TASK OBJECTIVE: When copying the entries below, leave out every picture and keep the rest exact.

INFORMATION SHOWN:
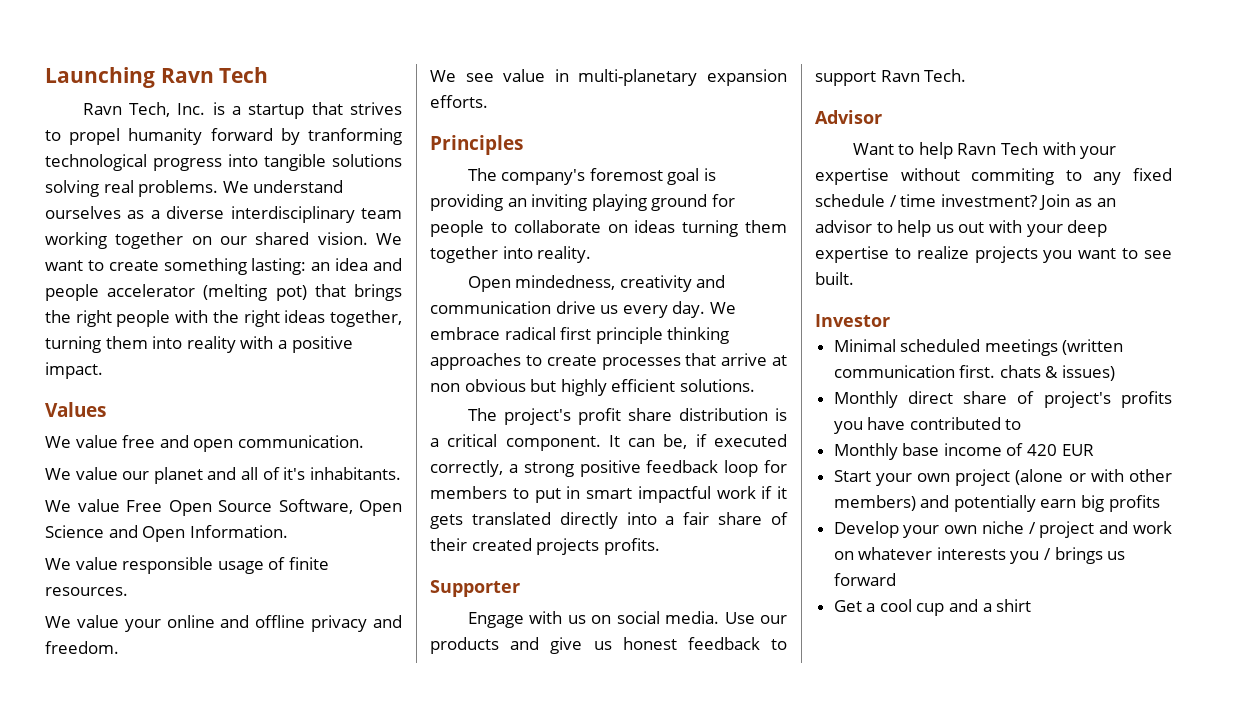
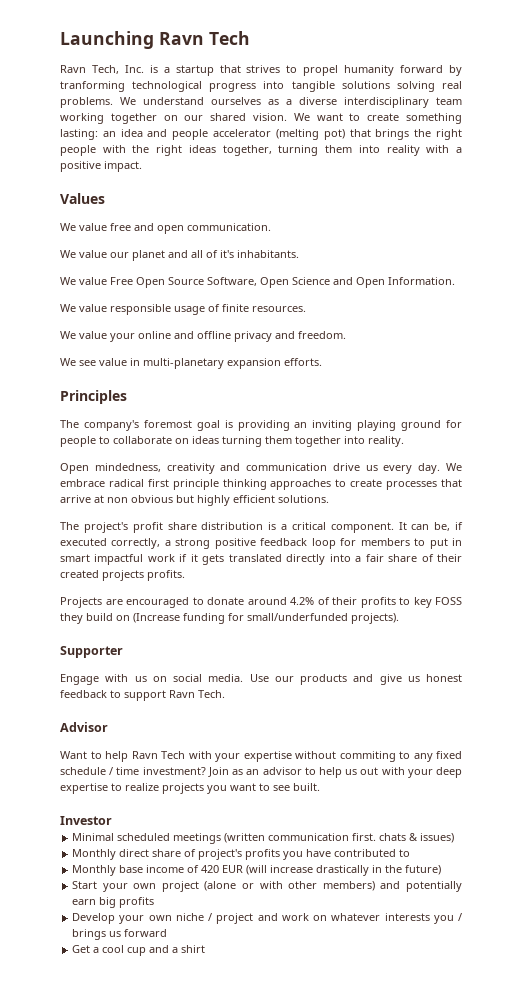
(660, 546) none -> [60,597,462,608] [60,613,399,624] // Projects are encouraged to donate around 4.2% of their profits to key FOSS they build on (Increase funding for small/underfunded projects).
(1094, 450) none -> [246,865,442,876] (will increase drastically in the future)

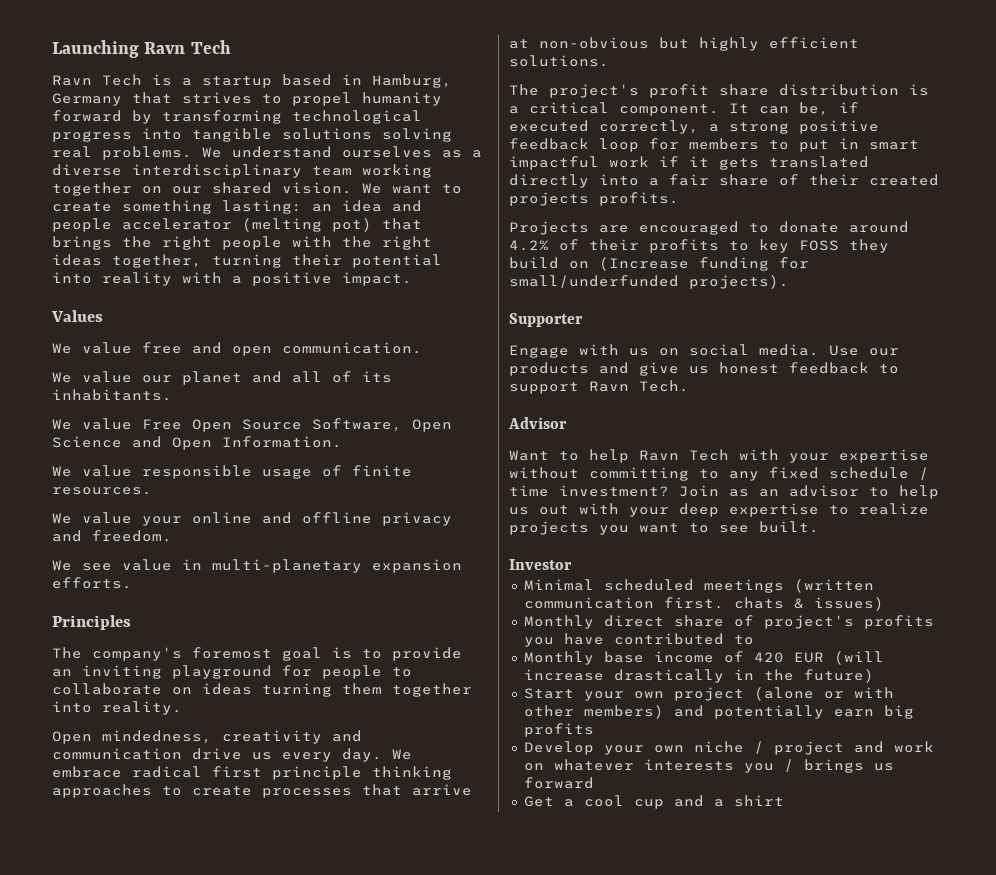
[91,65,144,74] Tech, Inc. -> [102,74,142,86] Tech
(214, 70) none -> [282,74,452,88] [52,93,122,106] based in Hamburg, Germany
[60,81,125,92] tranforming -> [162,110,282,124] transforming
[325,145,353,153] them -> [292,254,442,268] their potential
[220,250,234,258] it's -> [362,371,392,383] its
[237,420,442,431] providing an inviting playing ground -> [362,647,462,661] [52,665,272,679] to provide an inviting playground
[107,495,173,503] non obvious -> [539,37,649,49] non-obvious
[339,751,396,762] commiting -> [589,467,689,481] committing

RESPONSE TO THE EXERCISE:
(660, 546) none -> [60,597,462,608] [60,613,399,624] // Projects are encouraged to donate around 4.2% of their profits to key FOSS they build on (Increase funding for small/underfunded projects).
(1094, 450) none -> [246,865,442,876] (will increase drastically in the future)

[91,65,144,74] Tech, Inc. -> [102,74,142,86] Tech
(214, 70) none -> [282,74,452,88] [52,93,122,106] based in Hamburg, Germany
[60,81,125,92] tranforming -> [162,110,282,124] transforming
[325,145,353,153] them -> [292,254,442,268] their potential
[220,250,234,258] it's -> [362,371,392,383] its
[237,420,442,431] providing an inviting playing ground -> [362,647,462,661] [52,665,272,679] to provide an inviting playground
[107,495,173,503] non obvious -> [539,37,649,49] non-obvious
[339,751,396,762] commiting -> [589,467,689,481] committing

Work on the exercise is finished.